◆ What you have to do ◆
If a line below includes the string "outvar", copy it.

(Web document revisions)
·····

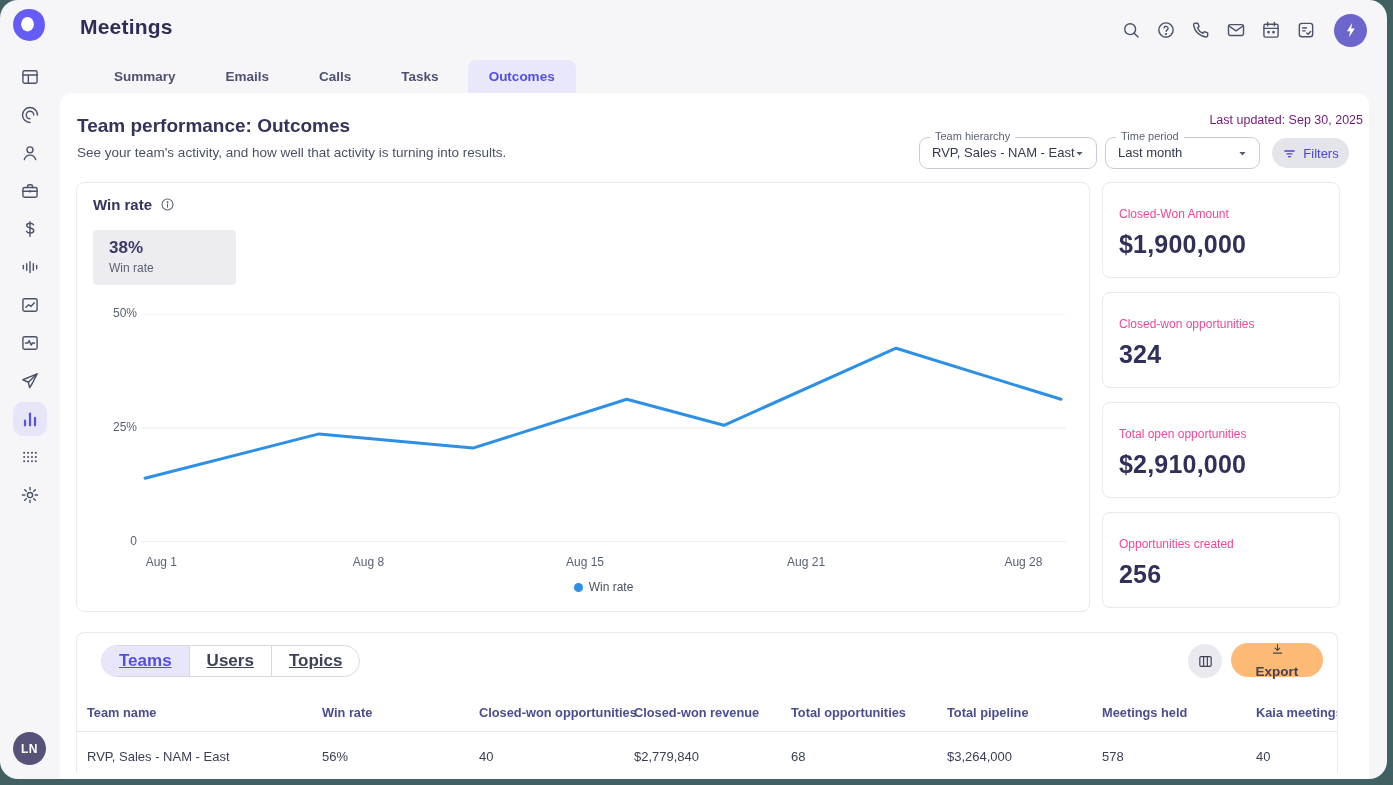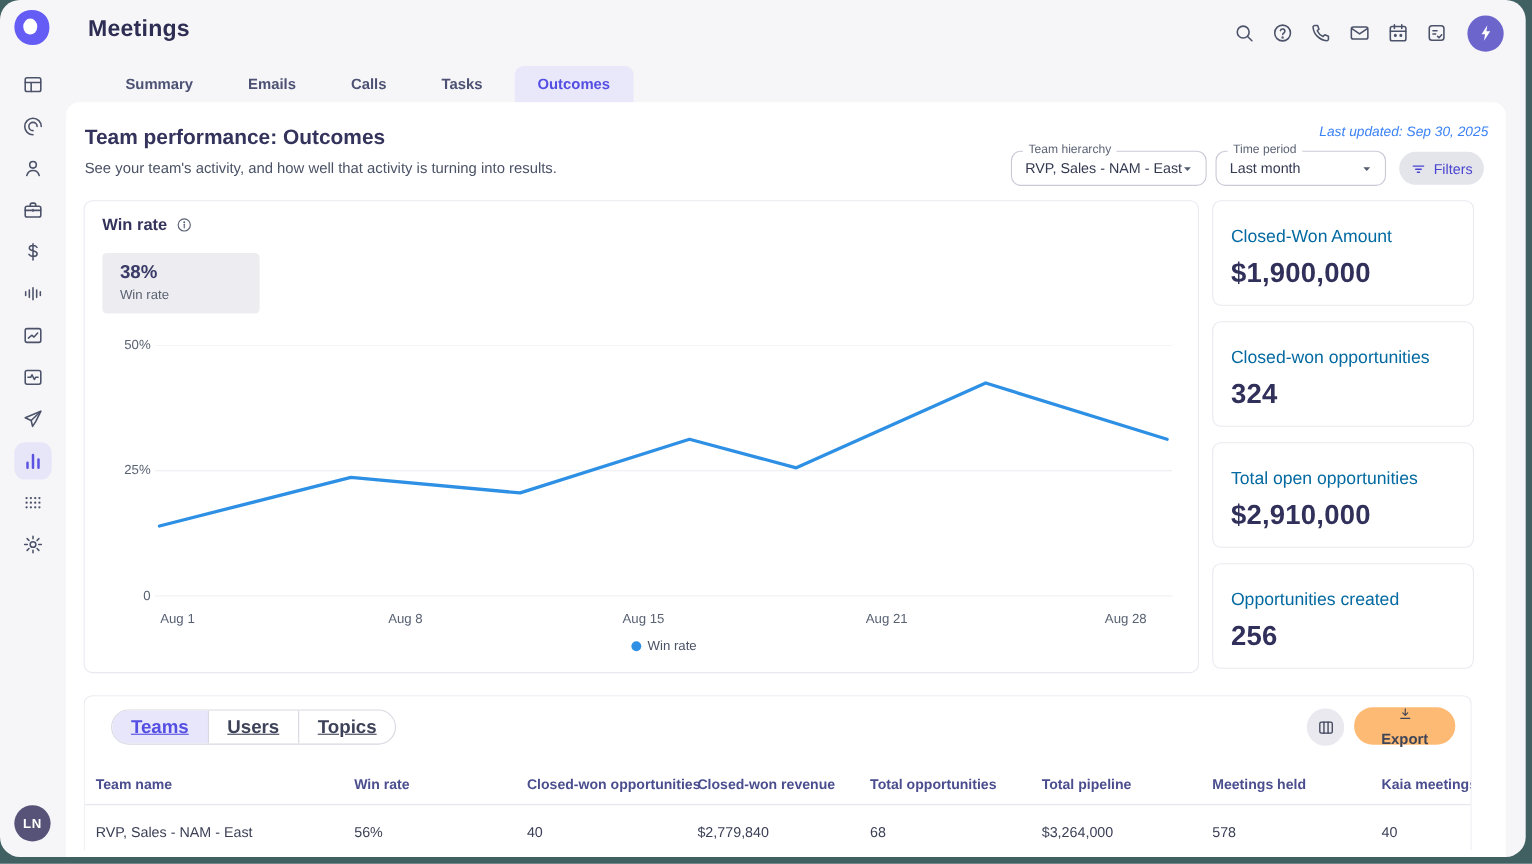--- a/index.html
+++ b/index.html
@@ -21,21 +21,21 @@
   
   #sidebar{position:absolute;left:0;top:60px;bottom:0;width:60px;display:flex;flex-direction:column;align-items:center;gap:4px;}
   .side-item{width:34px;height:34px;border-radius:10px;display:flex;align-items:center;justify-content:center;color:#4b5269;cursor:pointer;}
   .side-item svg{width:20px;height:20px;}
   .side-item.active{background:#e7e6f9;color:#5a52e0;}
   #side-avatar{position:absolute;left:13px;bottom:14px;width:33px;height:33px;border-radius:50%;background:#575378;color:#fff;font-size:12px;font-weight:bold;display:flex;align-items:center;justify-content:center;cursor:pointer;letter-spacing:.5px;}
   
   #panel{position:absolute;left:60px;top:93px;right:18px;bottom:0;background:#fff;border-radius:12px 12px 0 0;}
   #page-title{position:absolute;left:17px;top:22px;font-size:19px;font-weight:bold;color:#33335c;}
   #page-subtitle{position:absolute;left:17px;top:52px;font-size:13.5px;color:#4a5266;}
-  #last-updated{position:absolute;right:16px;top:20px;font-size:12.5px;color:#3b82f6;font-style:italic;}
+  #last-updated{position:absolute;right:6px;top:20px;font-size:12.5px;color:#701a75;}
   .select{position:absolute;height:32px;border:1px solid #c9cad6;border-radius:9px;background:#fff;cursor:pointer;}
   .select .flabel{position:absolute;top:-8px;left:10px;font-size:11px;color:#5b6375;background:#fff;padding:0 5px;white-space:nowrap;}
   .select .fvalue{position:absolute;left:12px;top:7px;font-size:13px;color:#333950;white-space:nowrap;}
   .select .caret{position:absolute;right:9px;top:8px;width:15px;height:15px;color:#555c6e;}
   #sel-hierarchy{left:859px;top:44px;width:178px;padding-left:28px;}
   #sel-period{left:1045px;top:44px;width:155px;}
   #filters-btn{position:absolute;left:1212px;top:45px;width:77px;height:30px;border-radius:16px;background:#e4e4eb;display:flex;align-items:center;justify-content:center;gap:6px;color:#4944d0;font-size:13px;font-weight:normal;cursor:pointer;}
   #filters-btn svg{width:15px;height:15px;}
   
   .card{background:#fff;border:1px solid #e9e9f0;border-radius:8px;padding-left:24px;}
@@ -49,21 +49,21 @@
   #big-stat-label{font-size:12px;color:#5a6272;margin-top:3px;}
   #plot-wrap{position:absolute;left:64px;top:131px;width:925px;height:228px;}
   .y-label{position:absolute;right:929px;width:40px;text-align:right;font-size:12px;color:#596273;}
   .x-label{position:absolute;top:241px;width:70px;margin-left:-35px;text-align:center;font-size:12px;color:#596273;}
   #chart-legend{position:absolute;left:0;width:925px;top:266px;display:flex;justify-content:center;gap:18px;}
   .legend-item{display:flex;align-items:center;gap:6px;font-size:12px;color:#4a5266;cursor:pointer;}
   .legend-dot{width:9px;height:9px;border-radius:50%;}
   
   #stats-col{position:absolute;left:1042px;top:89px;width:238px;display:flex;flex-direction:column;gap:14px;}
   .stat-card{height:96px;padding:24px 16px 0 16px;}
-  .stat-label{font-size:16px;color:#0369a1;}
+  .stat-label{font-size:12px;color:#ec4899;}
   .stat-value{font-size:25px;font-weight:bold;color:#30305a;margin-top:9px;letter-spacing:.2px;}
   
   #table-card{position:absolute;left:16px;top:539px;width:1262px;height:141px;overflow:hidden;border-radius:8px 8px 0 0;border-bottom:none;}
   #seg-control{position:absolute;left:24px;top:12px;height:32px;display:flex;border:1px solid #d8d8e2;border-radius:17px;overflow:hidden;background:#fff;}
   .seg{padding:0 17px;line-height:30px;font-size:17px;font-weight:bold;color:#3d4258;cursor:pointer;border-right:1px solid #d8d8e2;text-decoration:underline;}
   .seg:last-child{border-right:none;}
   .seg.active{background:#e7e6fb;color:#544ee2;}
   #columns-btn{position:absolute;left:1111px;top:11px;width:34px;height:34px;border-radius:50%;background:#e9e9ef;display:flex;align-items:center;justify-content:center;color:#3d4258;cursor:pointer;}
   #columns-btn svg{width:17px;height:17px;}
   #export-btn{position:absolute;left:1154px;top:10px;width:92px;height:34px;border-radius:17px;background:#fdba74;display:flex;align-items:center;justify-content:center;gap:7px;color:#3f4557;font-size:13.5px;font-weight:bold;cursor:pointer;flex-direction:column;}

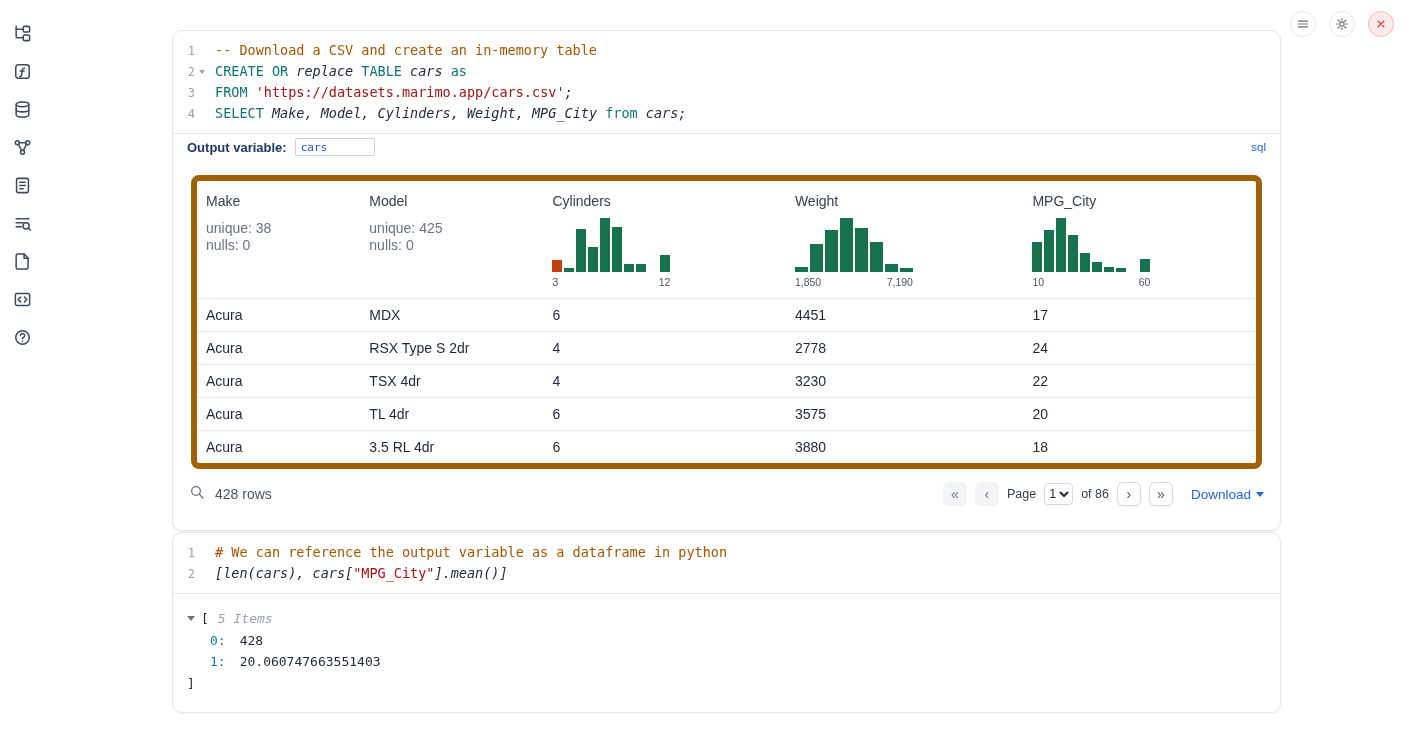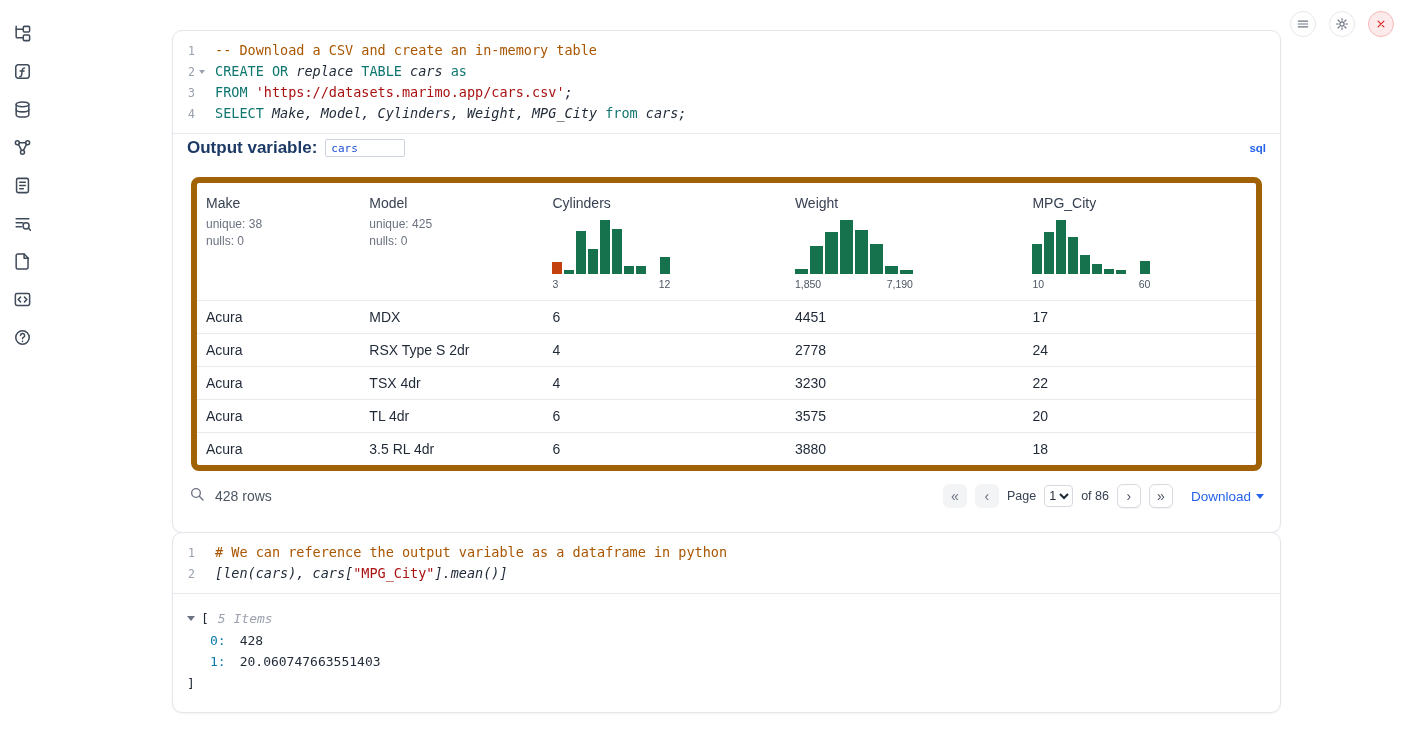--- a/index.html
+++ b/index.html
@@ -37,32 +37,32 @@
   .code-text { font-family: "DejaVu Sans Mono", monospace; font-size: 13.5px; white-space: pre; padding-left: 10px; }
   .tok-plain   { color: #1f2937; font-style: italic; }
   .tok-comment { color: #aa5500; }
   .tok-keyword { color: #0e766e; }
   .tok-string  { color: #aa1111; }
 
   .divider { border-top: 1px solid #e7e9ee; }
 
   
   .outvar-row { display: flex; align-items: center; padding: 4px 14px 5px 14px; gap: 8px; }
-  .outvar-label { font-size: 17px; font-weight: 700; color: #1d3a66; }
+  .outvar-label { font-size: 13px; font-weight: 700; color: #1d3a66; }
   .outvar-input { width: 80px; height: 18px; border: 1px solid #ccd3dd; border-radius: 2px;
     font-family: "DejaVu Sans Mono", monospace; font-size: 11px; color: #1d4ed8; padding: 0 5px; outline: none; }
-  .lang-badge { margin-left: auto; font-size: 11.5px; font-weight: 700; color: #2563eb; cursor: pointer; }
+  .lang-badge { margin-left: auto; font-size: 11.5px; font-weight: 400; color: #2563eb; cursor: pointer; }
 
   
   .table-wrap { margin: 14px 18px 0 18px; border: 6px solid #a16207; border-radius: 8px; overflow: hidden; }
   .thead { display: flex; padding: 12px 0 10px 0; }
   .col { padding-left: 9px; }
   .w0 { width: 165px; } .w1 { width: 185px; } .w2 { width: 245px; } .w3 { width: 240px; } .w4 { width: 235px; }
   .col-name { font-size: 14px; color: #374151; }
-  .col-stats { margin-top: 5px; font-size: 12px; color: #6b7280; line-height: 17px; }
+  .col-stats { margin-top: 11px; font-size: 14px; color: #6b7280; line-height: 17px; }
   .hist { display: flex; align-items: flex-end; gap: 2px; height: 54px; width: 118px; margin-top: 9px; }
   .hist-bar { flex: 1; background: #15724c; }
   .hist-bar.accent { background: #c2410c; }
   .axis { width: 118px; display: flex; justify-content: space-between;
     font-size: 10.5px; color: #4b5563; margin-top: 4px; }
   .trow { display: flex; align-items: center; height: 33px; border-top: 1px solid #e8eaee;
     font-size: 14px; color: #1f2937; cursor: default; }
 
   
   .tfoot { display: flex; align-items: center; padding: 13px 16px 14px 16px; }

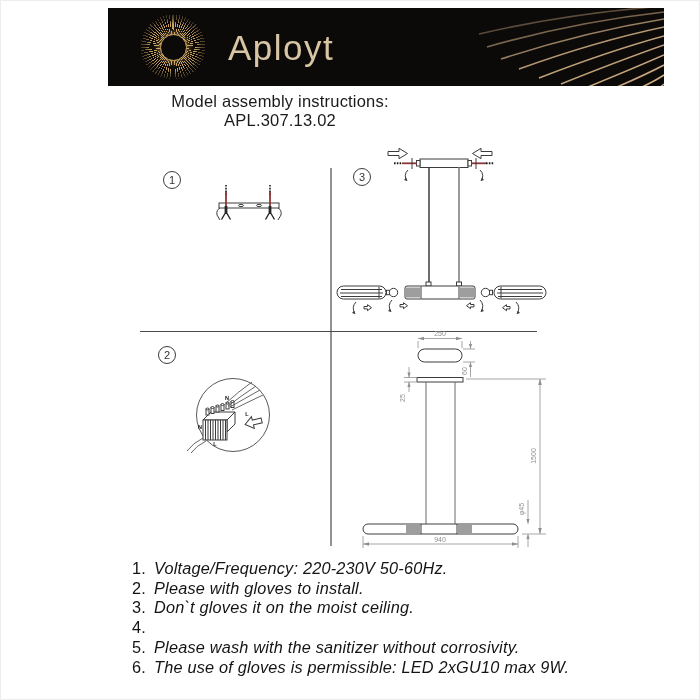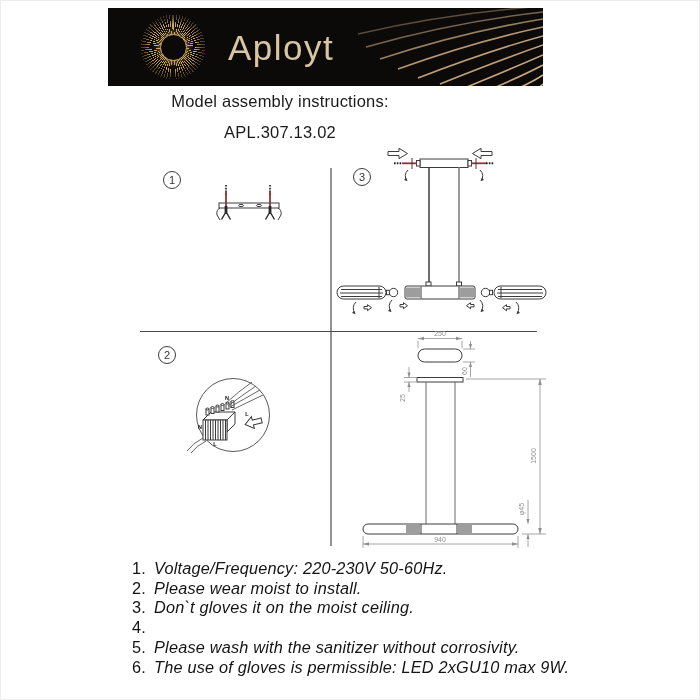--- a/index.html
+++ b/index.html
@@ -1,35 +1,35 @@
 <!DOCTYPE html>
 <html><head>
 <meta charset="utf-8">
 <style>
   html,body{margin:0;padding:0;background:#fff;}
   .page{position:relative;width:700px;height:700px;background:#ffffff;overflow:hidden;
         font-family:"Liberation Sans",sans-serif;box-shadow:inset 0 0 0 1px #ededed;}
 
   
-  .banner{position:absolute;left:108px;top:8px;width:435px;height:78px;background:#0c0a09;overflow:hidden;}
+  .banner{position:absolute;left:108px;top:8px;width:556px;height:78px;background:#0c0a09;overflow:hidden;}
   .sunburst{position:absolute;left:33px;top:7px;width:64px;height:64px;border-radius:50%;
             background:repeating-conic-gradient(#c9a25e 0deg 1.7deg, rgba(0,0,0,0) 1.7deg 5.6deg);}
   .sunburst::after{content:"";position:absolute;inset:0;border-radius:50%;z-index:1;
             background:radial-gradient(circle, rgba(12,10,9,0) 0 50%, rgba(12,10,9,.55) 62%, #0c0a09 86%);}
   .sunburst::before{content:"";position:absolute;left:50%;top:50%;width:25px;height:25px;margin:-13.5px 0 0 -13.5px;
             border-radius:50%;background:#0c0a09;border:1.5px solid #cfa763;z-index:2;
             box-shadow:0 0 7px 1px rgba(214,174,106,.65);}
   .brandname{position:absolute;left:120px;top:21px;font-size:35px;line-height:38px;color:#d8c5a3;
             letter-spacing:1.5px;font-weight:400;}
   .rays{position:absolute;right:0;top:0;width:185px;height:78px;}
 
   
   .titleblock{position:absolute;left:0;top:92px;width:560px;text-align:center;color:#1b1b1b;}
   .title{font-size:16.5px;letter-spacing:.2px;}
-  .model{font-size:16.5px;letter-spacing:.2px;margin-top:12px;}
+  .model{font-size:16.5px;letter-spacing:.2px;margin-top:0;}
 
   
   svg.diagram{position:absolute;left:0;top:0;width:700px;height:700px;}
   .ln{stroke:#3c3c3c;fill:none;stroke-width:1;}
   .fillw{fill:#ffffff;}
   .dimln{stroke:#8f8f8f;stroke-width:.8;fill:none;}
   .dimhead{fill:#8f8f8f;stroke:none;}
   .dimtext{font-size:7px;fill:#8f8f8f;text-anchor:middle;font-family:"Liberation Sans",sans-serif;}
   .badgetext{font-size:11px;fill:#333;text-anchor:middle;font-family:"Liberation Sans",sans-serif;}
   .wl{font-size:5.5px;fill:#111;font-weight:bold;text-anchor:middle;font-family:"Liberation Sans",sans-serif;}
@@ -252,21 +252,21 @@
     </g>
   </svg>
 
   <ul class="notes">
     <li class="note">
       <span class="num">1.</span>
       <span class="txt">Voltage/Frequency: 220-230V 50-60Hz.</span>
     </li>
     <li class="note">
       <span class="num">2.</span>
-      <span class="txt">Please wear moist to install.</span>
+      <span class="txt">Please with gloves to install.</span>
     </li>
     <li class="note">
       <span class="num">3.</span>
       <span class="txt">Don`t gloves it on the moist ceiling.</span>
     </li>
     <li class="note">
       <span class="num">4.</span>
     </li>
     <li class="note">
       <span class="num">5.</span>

·····

◆ Response ◆
   .outvar-row { display: flex; align-items: center; padding: 4px 14px 5px 14px; gap: 8px; }
-  .outvar-label { font-size: 17px; font-weight: 700; color: #1d3a66; }
+  .outvar-label { font-size: 13px; font-weight: 700; color: #1d3a66; }
   .outvar-input { width: 80px; height: 18px; border: 1px solid #ccd3dd; border-radius: 2px;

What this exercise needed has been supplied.